The maximum N of blobs having an area which a specific threshold value or more are obtained from the inference image in which pixel labels are determined by using the average value obtained by performing the semantic segmentation by randomly performing dropout a plurality of times, and the center-of-gravity position of the blob is obtained (S1303). The specific threshold value and N are set in advance.


The blob corresponding to the obtained center-of-gravity coordinates is specified from the inference image of which pixel value is a variation in the semantic segmentation by means of the plurality of dropouts, and the reliability is calculated from the shape of the blob (S1304) . As a specific calculation method, a known technique for quantifying the difference in shape, such as a method of quantifying a degree of circularity of the blob, a method of obtaining a correlation value with the blob used as the teacher data, and a method of polar-coordinate-converting the blob from the center of gravity and quantifying unevenness at the boundary, or a combination technique thereof may be used.


Finally, the center-of-gravity coordinates having the maximum reliability are obtained, and the center coordinates are output (31305). At this time, the reliability corresponding to the center-of-gravity coordinates to be output may be output.

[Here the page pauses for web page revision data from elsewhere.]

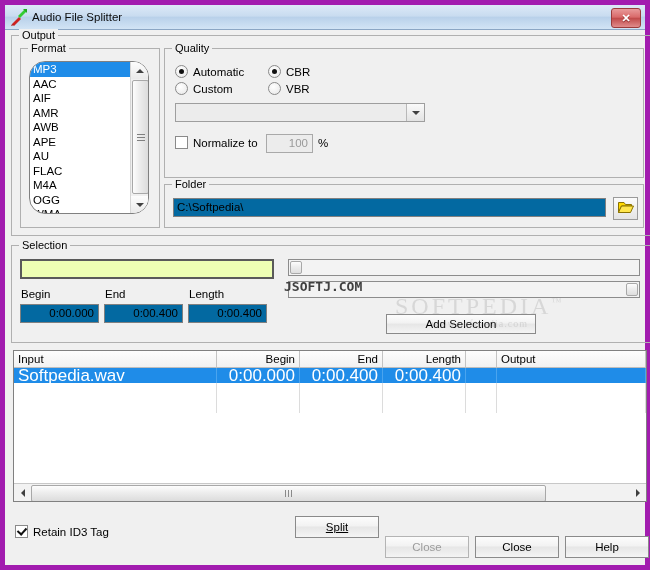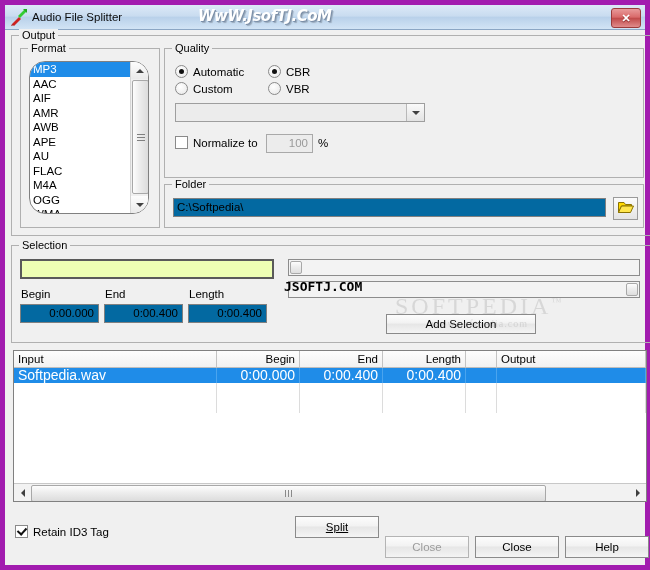"WwW.JsofTJ.CoM" span.watermark-top { html: <span>WwW.JsofTJ.CoM</span> -> none }
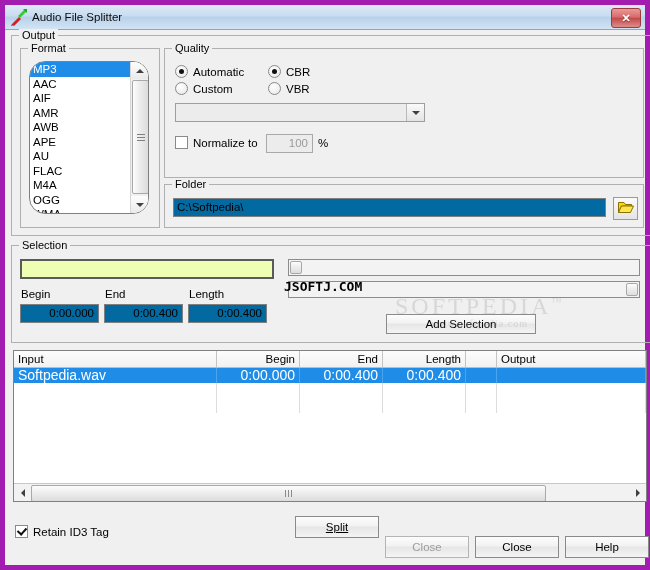"JSOFTJ.COM" .wm-jsoftj { color: #000000 -> #404040 }
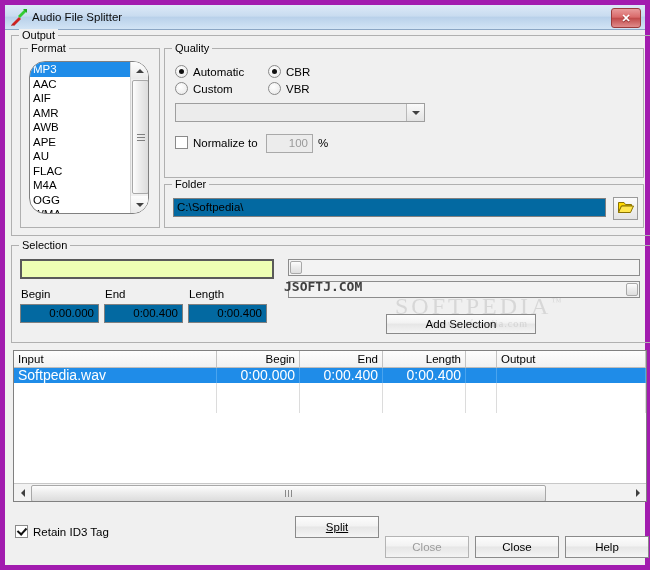"Softpedia.wav" .lv-td { font-size: 14px -> 17px }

In addition, in the above-described example, the teacher data is a circular figure, but the teacher data may be a polygon such as a quadrangle. Even in that case, features calculated by a well-known technique for a shape may be used as the reliability.


According to the present embodiment, since the center-of-gravity coordinates and the reliability are obtained by using the average value and variation in the semantic segmentation by means of the plurality of dropouts, the robustness against noise becomes stronger (higher), and the position coordinates can be obtained with higher reliability.


Fourth Embodiment

Next, an example in which the localization apparatus 100, 600, 1100, or 1800 described in the first to third embodiments is applied to the actual apparatus will be described.



FIG. 14 is a block diagram illustrating a configuration example of a sample machining apparatus 1400 according to a fourth embodiment. The sample machining apparatus 1400 includes a needle unit 1401, a conveying unit 1402, a computer 1403, and the image sensor 1404. The needle unit 1401, the conveying unit 1402, the computer 1403, and the image sensor 1404 are connected via a bus 1406. The bus 1406 holds or mediates transmission of data, control information and analysis information handled by each processing unit connected to the bus 1406.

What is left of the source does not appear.